Provide your access keys or service account credentials directly. Planton encrypts them at rest and injects them at deployment time. This is the fastest way to get started.

When to use: Development environments, proof of concept, small teams where simplicity outweighs the operational overhead of managing a Runner.

Trade-off: The credentials are stored (encrypted) in Planton's control plane. For organizations with strict policies about where credentials can reside, consider runner-delegated authentication instead.

Runner-Delegated Authentication

Deploy a Planton Runner in your own infrastructure and let it authenticate using the cloud environment's native identity system β€” AWS IRSA, GCP Workload Identity, or Azure Managed Identity. No credentials are stored in Planton's control plane. The Runner authenticates locally and executes deployments where the credentials already exist.

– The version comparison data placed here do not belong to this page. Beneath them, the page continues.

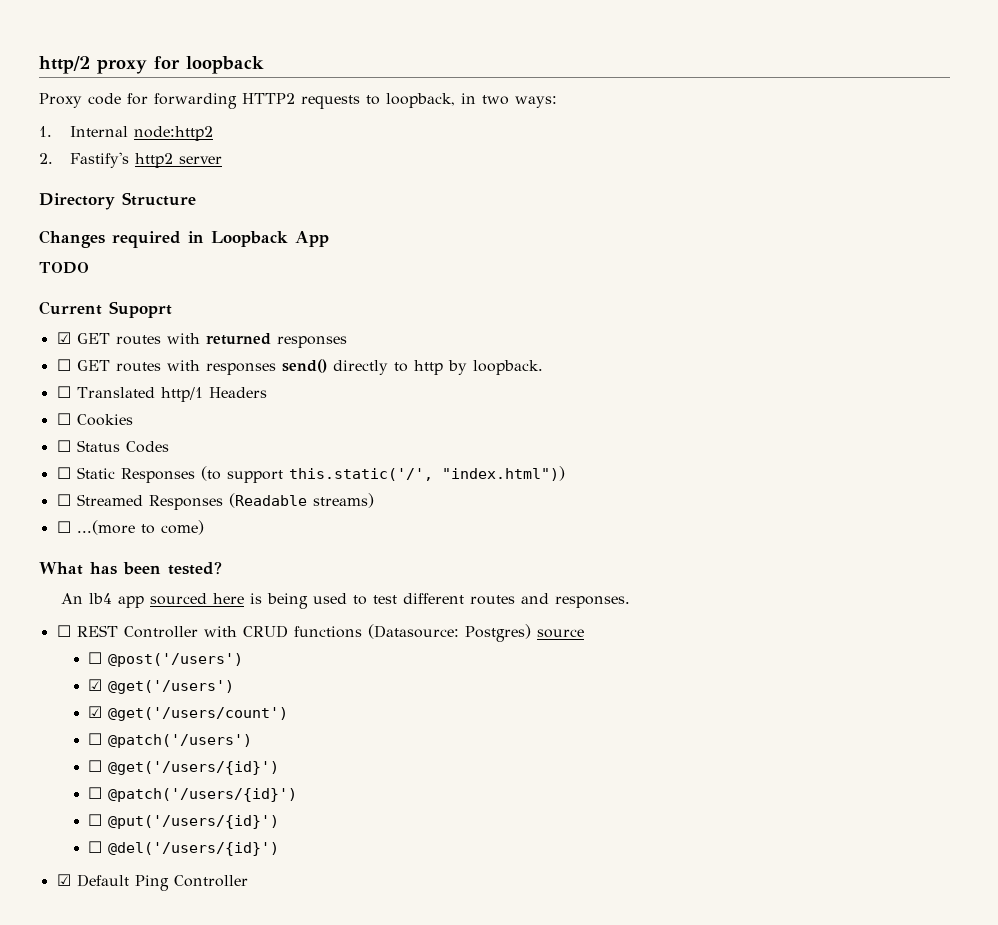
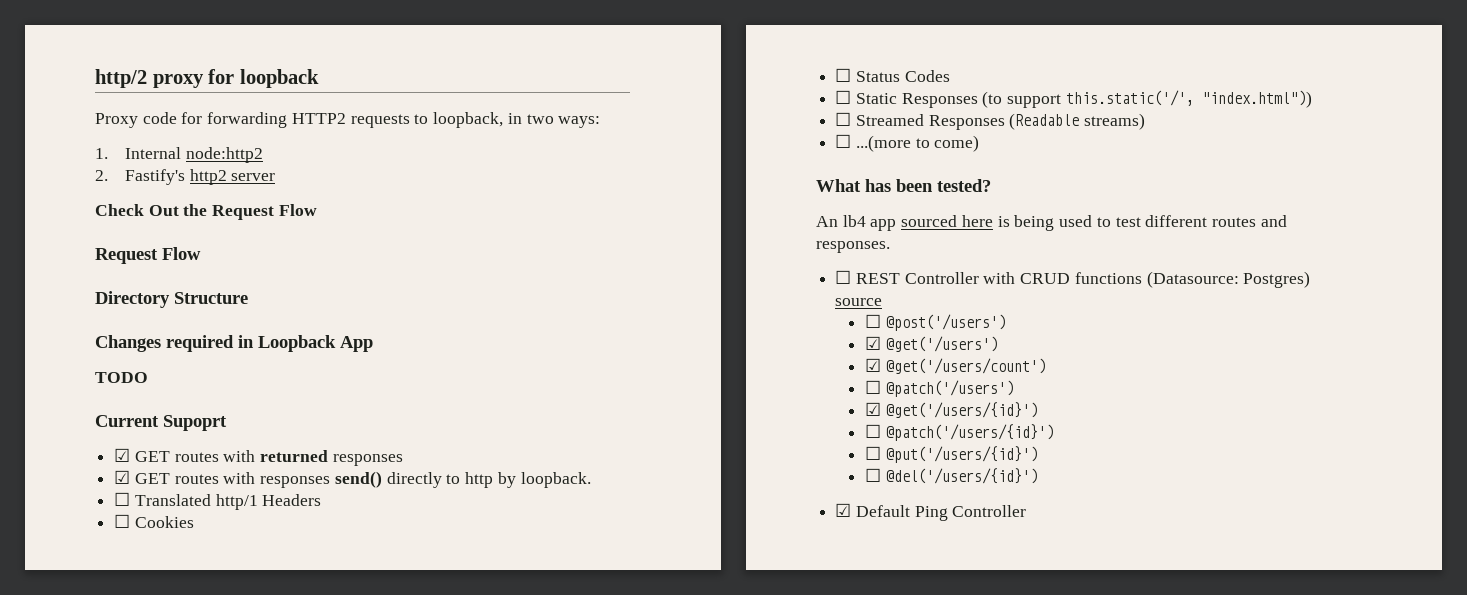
+ Check Out the Request Flow
+ Request Flow
- ☐ GET routes with responses send() directly to http by loopback.
+ ☑ GET routes with responses send() directly to http by loopback.
- ☐ @get('/users/{id}')
+ ☑ @get('/users/{id}')

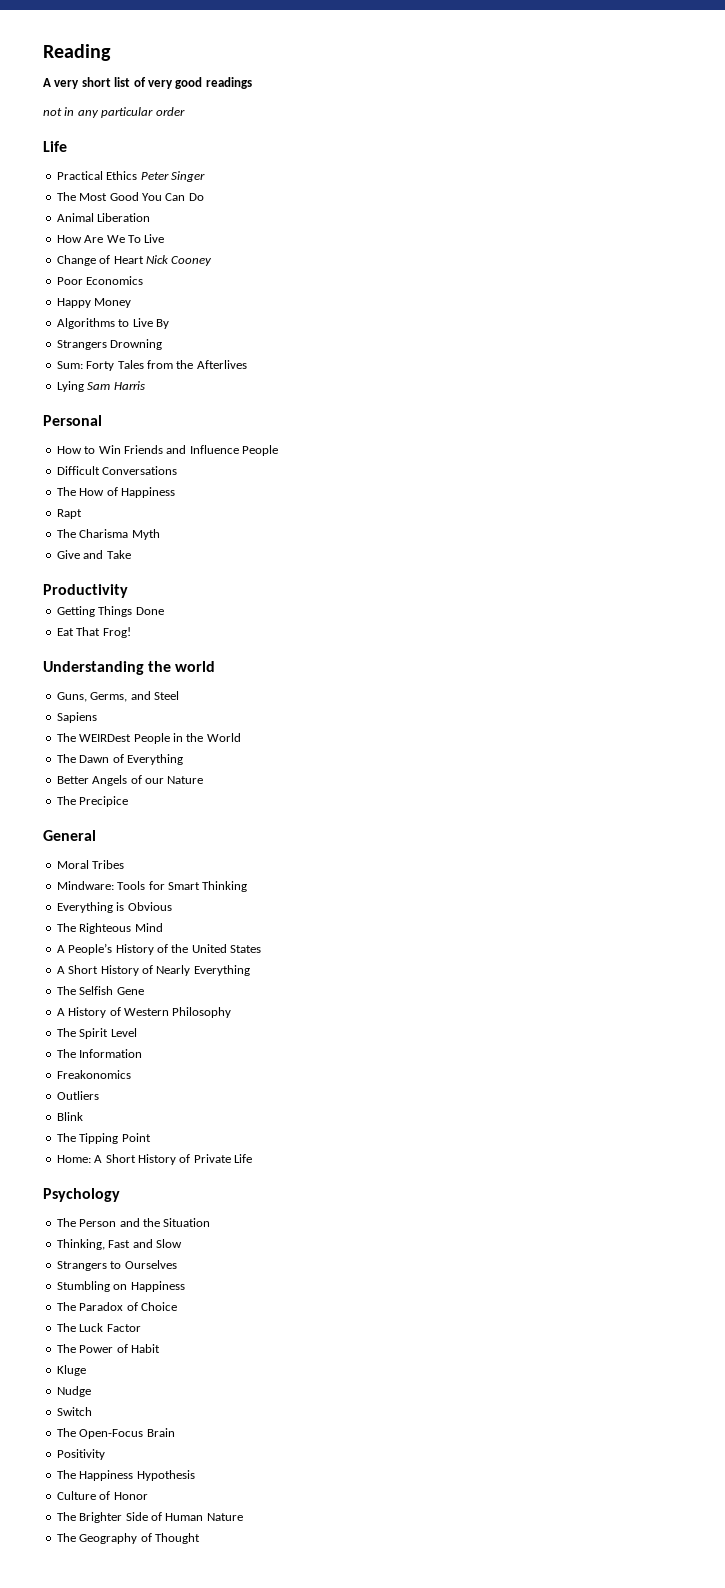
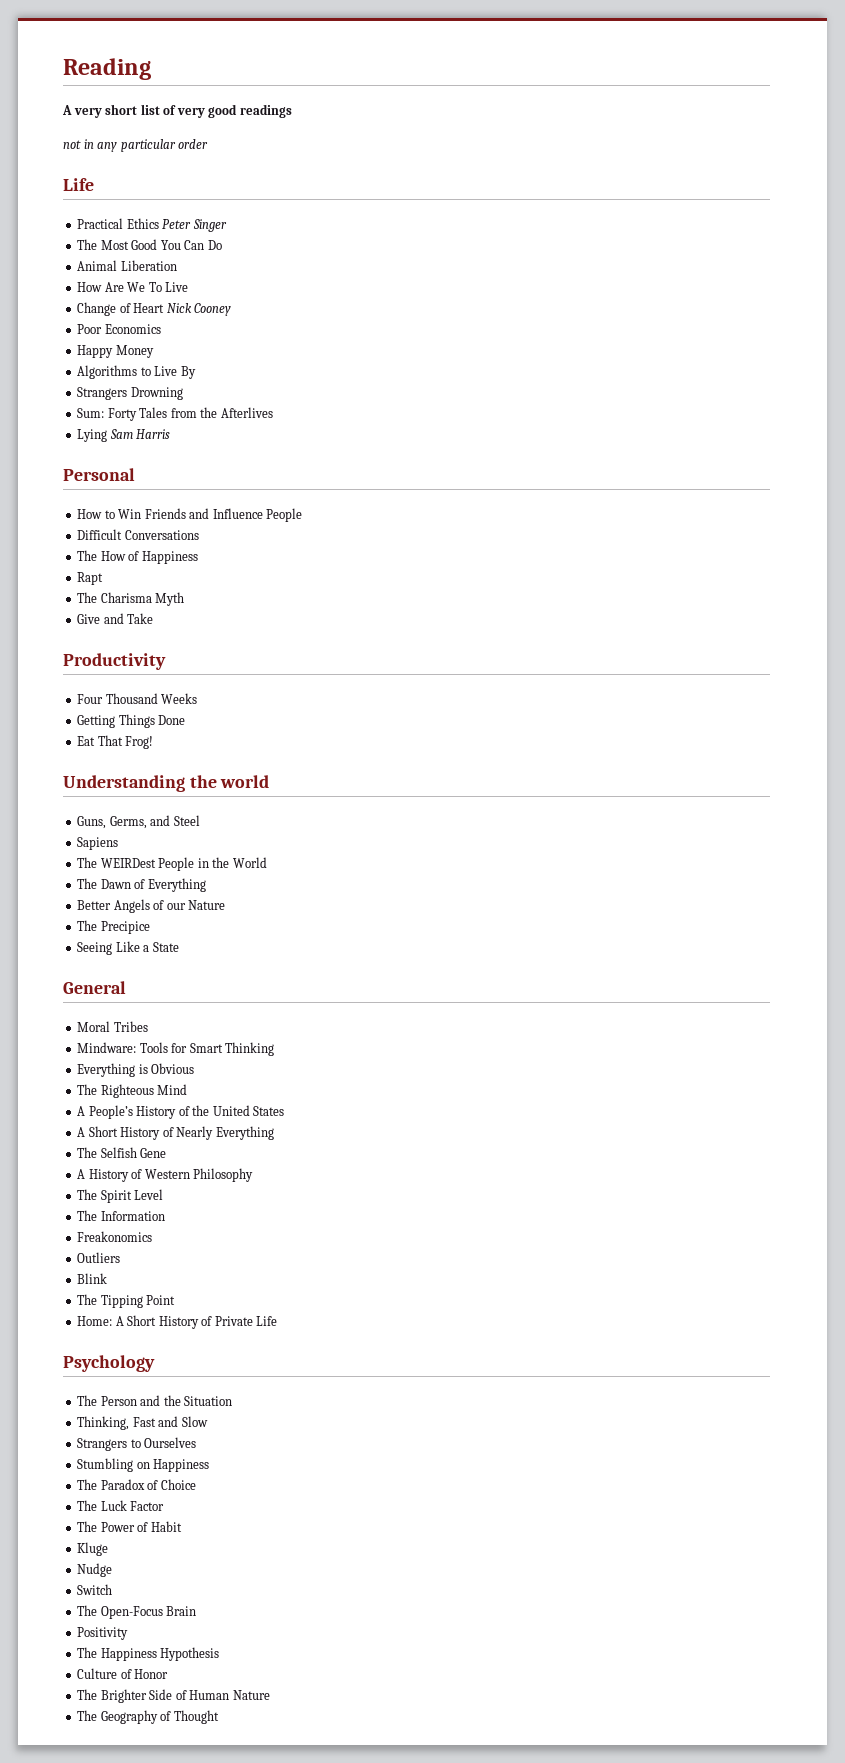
+ Four Thousand Weeks
+ Seeing Like a State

When to use: Production environments, compliance-sensitive workloads, organizations that require credentials to never leave their network perimeter.

Trade-off: Requires deploying and maintaining a Runner. See the Runner documentation for deployment options.

Cross-Account Trust (AWS Only)

Create an IAM role in your AWS account that trusts Planton's Runner. When a deployment runs, the Runner assumes that role using AWS STS β€” no long-lived access keys are exchanged. This approach combines the convenience of not managing inline keys with the security of role-based access.

When to use: AWS organizations with multi-account strategies, teams that follow AWS best practices for cross-account access.

Trade-off: Requires initial IAM role setup (automated via CloudFormation Quick Create) and a Runner for execution.


AWS

AWS is the most fully featured cloud provider integration. It supports all three authentication modes and includes an automated setup flow using AWS CloudFormation.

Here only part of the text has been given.